玉袋筋太郎インタビュー「走ることは加齢に対する反逆」=東京マラソン
初マラソン完走直後にビールで乾杯!
3度目の東京マラソンへ向け、気合いの入る浅草キッドの玉ちゃん 【スポーツナビ】
抽選で当たっちゃいましたね。そこで全部、運を使っちゃっている感じですけど(笑)。
――テレビ番組の企画で出場枠をもらっているわけじゃないんですか?
いや、違いますよ。よく誤解されるんですけど、3回とも普通に応募しているし、参加料も自分で払っているから。ガチですよ、ガチ(笑)。これは、ちゃんと書いてください!
――分かりました(笑)。では、そもそも走り始めたきっかけは?
30歳ぐらいの時に、急に走った方がいいと思ったんです。それは別に、マラソン大会をターゲットにしていたわけじゃないんですけど、何かやらなきゃいけないなという感じで。当時は仕事もなくて、荒れた生活をしていたので、おふくろにアドバイスされたんです。「余分なエネルギーがあるなら、体でも動かしてこい!」ってね。
――それで、39歳の時に初マラソンに挑むわけですが
やっぱり、一度は試してみたいという気持ちがずっとあったんですよ。ちょうどタイミングが合ったのが、たまたま東京マラソンだったんです。その前にずっと走っていたので、下地はできていました。もちろん、年齢的に勇気は要りましたけど。自分でもまさか、42.195キロを走れると思っていなかったですから(記録=第1回:4時間45分30秒、第2回:4時間37分44秒)。
――ゴールの瞬間はどんな気持ちでしたか?
おれの場合、スタート地点の西新宿生まれで、東京マラソンのコースにはすごく思い入れがあったから、途中で号泣しちゃって。自分の今まで生きてきた思い出が、応援してくれるんですよ。もちろん、沿道の皆さんの声援もあるんですけど。自分の人生に語りかけながら走っていましたね。

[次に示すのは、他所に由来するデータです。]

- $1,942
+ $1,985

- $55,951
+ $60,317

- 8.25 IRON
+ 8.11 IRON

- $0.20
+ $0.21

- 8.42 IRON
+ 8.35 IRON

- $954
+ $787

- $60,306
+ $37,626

逆に、ゴールの時は清々しい気持ちでしたよ。しかも、1回目の時はゴールしたあとに、ビールを飲んでタバコを吸って、またそれが新聞に載っちゃって(笑)。3万人の中で、そんなことをしているのはおれ1人だけでしたけどね。
「駄目な生活に勝ちたかった」
インタビュー中、意外な過去も告白してくれた 【スポーツナビ】
全然なかったです。それまでずっと運動していなかったですし、学生時代も帰宅部でした。中学3年生の時は、体育の成績表が1学期から3学期まで全部1でしたから。もちろん、さぼっている意識もありましたし、とにかく嫌だったんです。汗をかいたりするやつとか、さわやかなやつが嫌いだったんです。だから、「おれは運動神経を切った」とか周りに言っていたぐらいで。
――30歳から走り始めて、楽しいと思えたんですか?
全然思えなかったです。つらくて仕方がなかったです。お金もなかったので、ドタ靴で走っていたら、つめははがれるわ、血だらけになるわで。
――なぜ走り続けたんですか?
それはやっぱり、駄目な生活に勝ちたかったからですよね。駄目な方に行ったほうが楽だったんでしょうけど、おれは負けないぞという気持ちで走っていました。

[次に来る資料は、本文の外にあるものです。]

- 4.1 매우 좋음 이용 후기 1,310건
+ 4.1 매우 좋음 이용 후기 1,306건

それとモチベーションになったのが、当時格闘技の番組をやっていたことです。もともとプロレスファンで、ほかにもボクシングとか格闘技は全般的に見ていました。それで、自分が何もしていないブヨブヨした体なのに、試合を見て、あの選手はしょっぱい、つまらない試合だと言っているのがずるいなと思って。自分が応援している選手たちも練習しているんだから、俺もやろうと。そうするとね、見るときの感情が全然違うんですよ。おれも一緒に練習してきたという気持ちがあるから。
――テレビで見るイメージと違って、結構ストイックですね
全然ストイックじゃないですよ(笑)。酒も飲むし、タバコも吸うし。ただ自分で決めていることがあるんです。自分で勝手に『オレ部』という部活を作って、監督も、コーチも、レギュラーも、補欠も、全部自分だと。やるのも、さぼるのもすべておれだって気持ちでやる。そうすると、一人の『オレ』が4日ぐらいさぼったら、もう一人の『まじめなオレ』が出てきて、やらなきゃ駄目だって言うんですよ。ビリー・ミリガンみたいに(笑)。それでよし! じゃあやろうかと思えるんです。
――じゃあ、普段は結構ムラがあるんですね
もうムラだらけ、ムッシュムラムラですよ(笑)。もちろん、追い込んだ方がいいんでしょうけど、そういうのは嫌いなので。後々やっとけばと思うこともあるんですけど、そこまでする必要もないだろうと。最初は周りに走っていることを言ってなかったですし。競馬で「馬なり」って言うじゃないですか。だからおれは「オレなり」でやっている感じなんですよ。